ECC Teams Win Top Prizes at National SkillsUSA
Edgecombe Community College students received four national awards, including first place, at the SkillsUSA National Leadership and Skills Conference held last week in Louisville, Kentucky.
The conference is a showcase of career and technical education students. More than 16,000 people – including students, teachers, and business partners – participated in the event, held June 19-23.
ECC’s Industrial and Engineering Technology Career Pathway team members brought home first place. The new national champions are team members Jilianne Leary, Ruben Gaytan-Ledezma, and Kaitlyn Tripp.
Isaac Carlos and Emilee Moore, members of the Engineering Technology and Design team, captured fourth place. These high school students competed without their third team member, and, at ages 15 and 16, they participated at the collegiate level rather than the high school category.
Both of these teams competed at SkillsUSA using data and demonstrations based on the NASA/NC Space Grant unmanned high altitude balloon challenge in April.
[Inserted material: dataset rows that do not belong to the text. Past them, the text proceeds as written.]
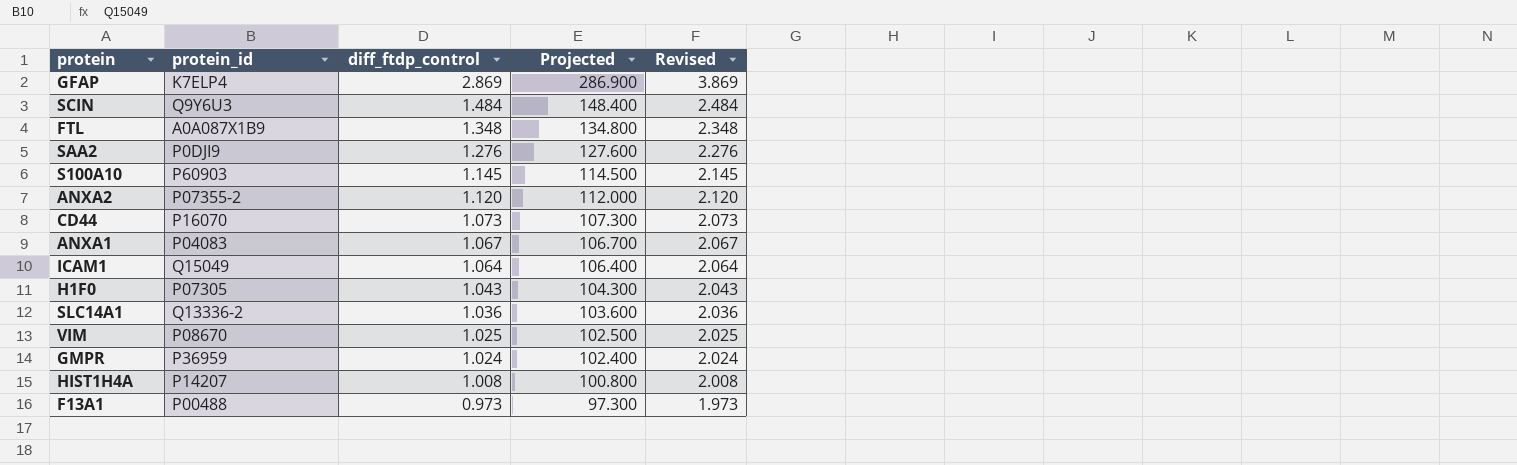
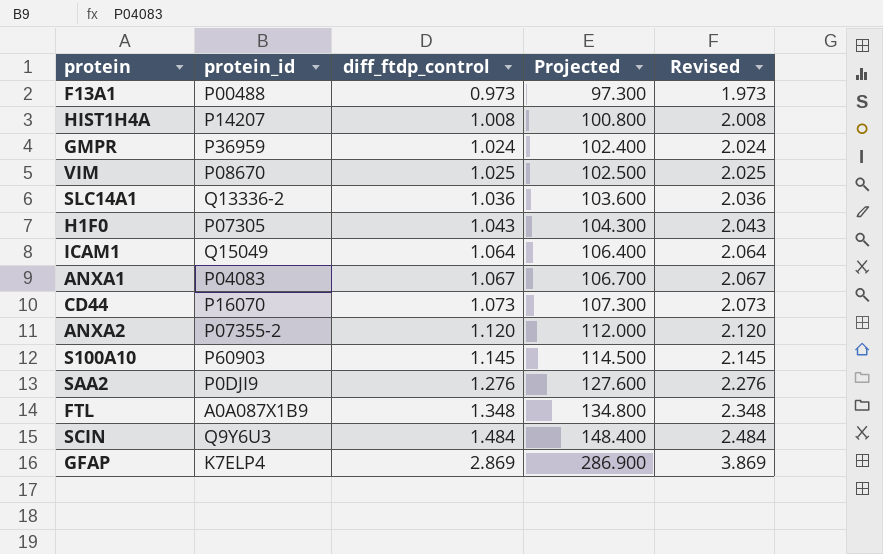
row order: diff_ftdp_control descending -> diff_ftdp_control ascending

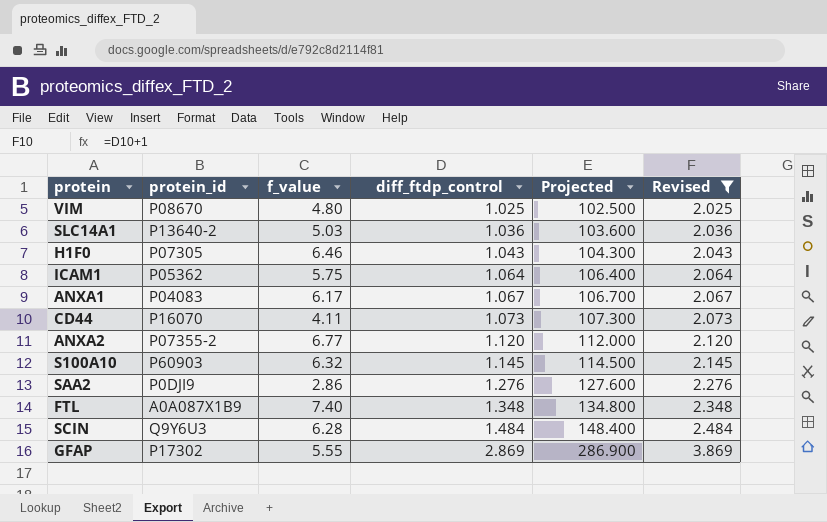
filter: none -> Revised >= 2.025
column f_value | position: none -> 3
SLC14A1 | protein_id: Q13336-2 -> P13640-2
ICAM1 | protein_id: Q15049 -> P05362
GFAP | protein_id: K7ELP4 -> P17302

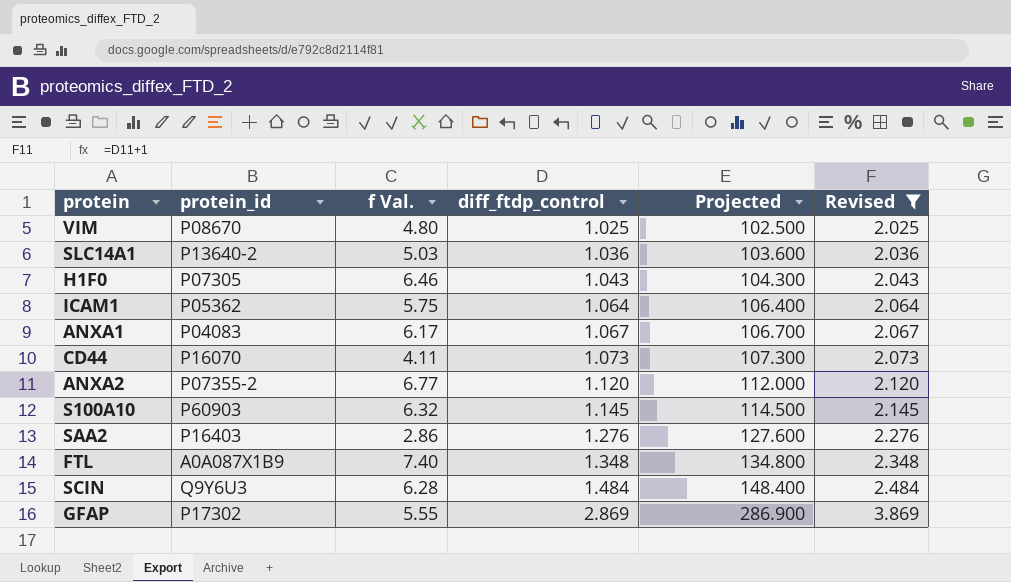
column name: f_value -> f Val.
SAA2 | protein_id: P0DJI9 -> P16403

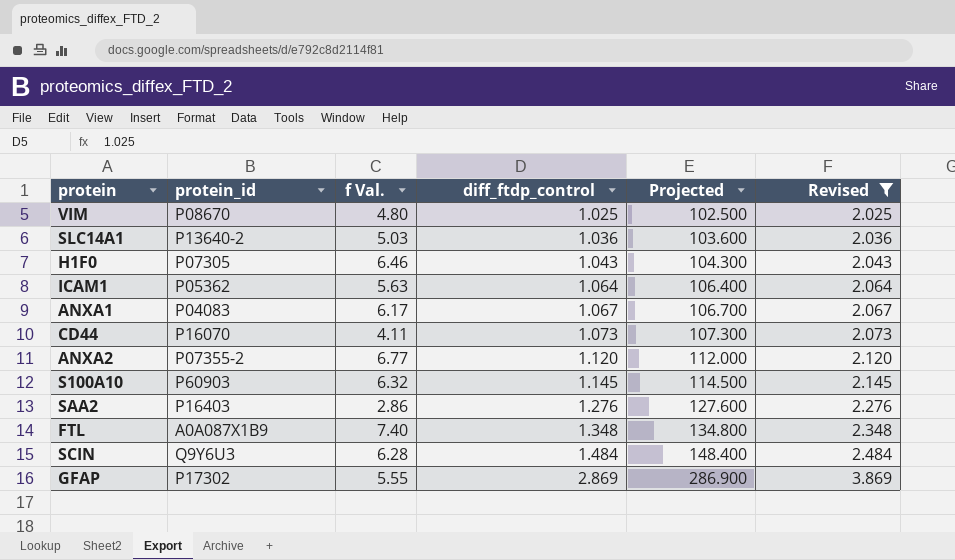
ICAM1 | f Val.: 5.75 -> 5.63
In this statewide competition, ECC students received three out of the five top awards.
The Human Services Career Pathway team, with members Elizabeth Cross and Misty Griffin, placed fifth.
Larry Peaden competed strongly in the individual Criminal Justice competition and placed eighth.
ECC Teamworks members Ontrel Bobbitt, Cole Bost, Chandler Myrick, and Merdikea Williams also worked hard in their competition.
“We are very proud of our students and their advisers,” says ECC President Dr. Deborah Lamm. “Trade and skilled labor is critical to the smooth operation of our country.
“Part of our mission at Edgecombe Community College is to increase awareness of the value of career and technical education and to equip our students with the skills they need to be successful in these fields.”
Team advisers were ECC instructors Rick Basile, Timothy Boyd, Trey Cherry, Dave Rummel, and Rebecca Stamilio Ehret.
More than 6,000 outstanding career and technical education students – all state contest winners – competed in 100 different trade, technical, and leadership events at the national conference.
Students worked against the clock and each other, proving their expertise in occupations like electronics, computer-aided drafting, precision machining, medical assisting, and culinary arts.